[Version difference data]
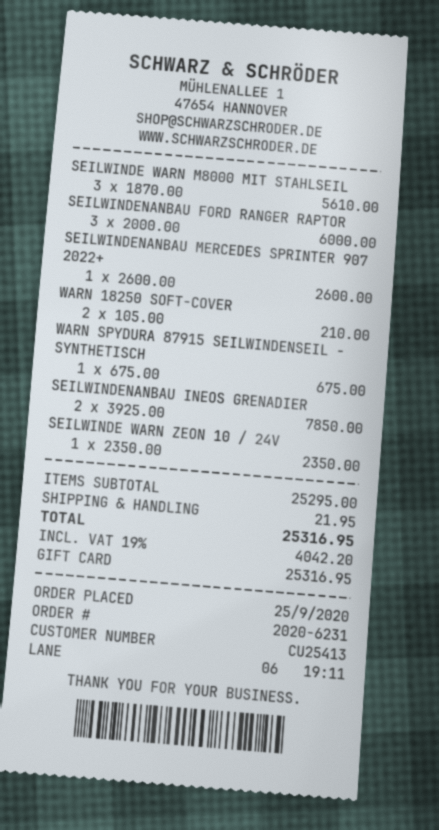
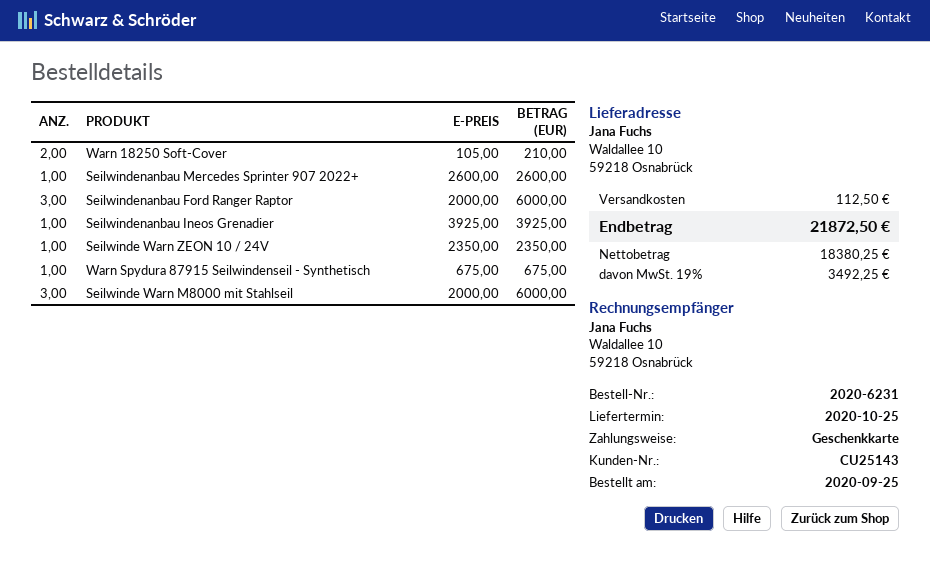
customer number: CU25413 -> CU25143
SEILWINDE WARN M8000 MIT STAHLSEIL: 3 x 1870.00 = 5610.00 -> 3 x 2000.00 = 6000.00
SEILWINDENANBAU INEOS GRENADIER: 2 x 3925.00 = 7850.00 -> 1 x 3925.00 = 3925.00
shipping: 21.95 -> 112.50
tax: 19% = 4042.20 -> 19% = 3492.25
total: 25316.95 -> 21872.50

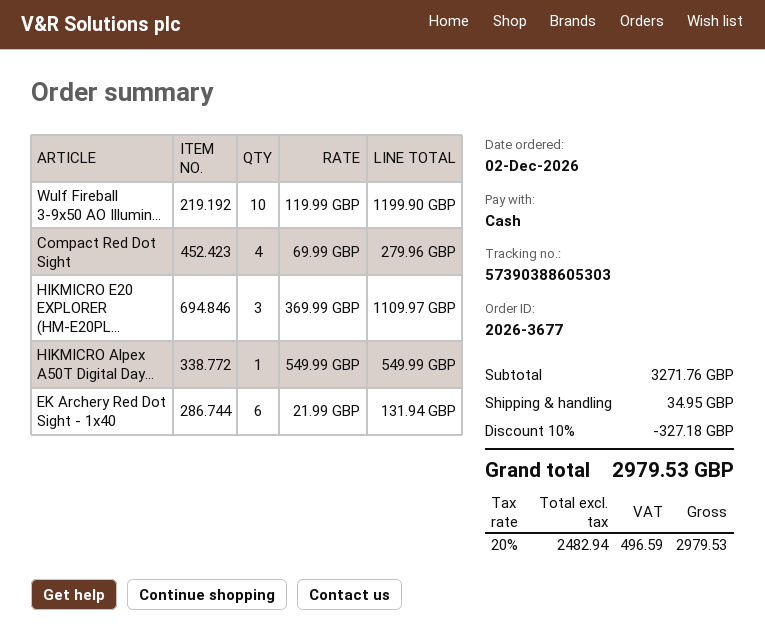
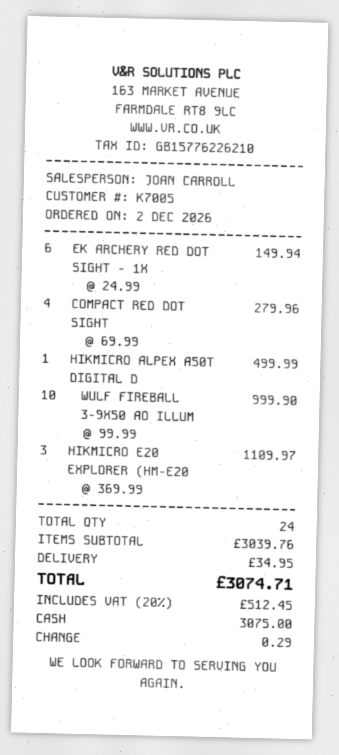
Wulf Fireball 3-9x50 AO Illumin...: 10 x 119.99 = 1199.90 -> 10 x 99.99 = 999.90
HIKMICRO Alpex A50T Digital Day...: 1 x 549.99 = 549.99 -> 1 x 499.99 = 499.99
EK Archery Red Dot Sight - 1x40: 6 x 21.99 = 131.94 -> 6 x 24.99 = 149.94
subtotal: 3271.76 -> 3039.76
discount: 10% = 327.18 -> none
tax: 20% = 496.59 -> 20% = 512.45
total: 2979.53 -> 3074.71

§ Activity
Word for word, set down every line of the records above, and leave the pictures out.

§ Reply
customer number: CU25413 -> CU25143
SEILWINDE WARN M8000 MIT STAHLSEIL: 3 x 1870.00 = 5610.00 -> 3 x 2000.00 = 6000.00
SEILWINDENANBAU INEOS GRENADIER: 2 x 3925.00 = 7850.00 -> 1 x 3925.00 = 3925.00
shipping: 21.95 -> 112.50
tax: 19% = 4042.20 -> 19% = 3492.25
total: 25316.95 -> 21872.50

Wulf Fireball 3-9x50 AO Illumin...: 10 x 119.99 = 1199.90 -> 10 x 99.99 = 999.90
HIKMICRO Alpex A50T Digital Day...: 1 x 549.99 = 549.99 -> 1 x 499.99 = 499.99
EK Archery Red Dot Sight - 1x40: 6 x 21.99 = 131.94 -> 6 x 24.99 = 149.94
subtotal: 3271.76 -> 3039.76
discount: 10% = 327.18 -> none
tax: 20% = 496.59 -> 20% = 512.45
total: 2979.53 -> 3074.71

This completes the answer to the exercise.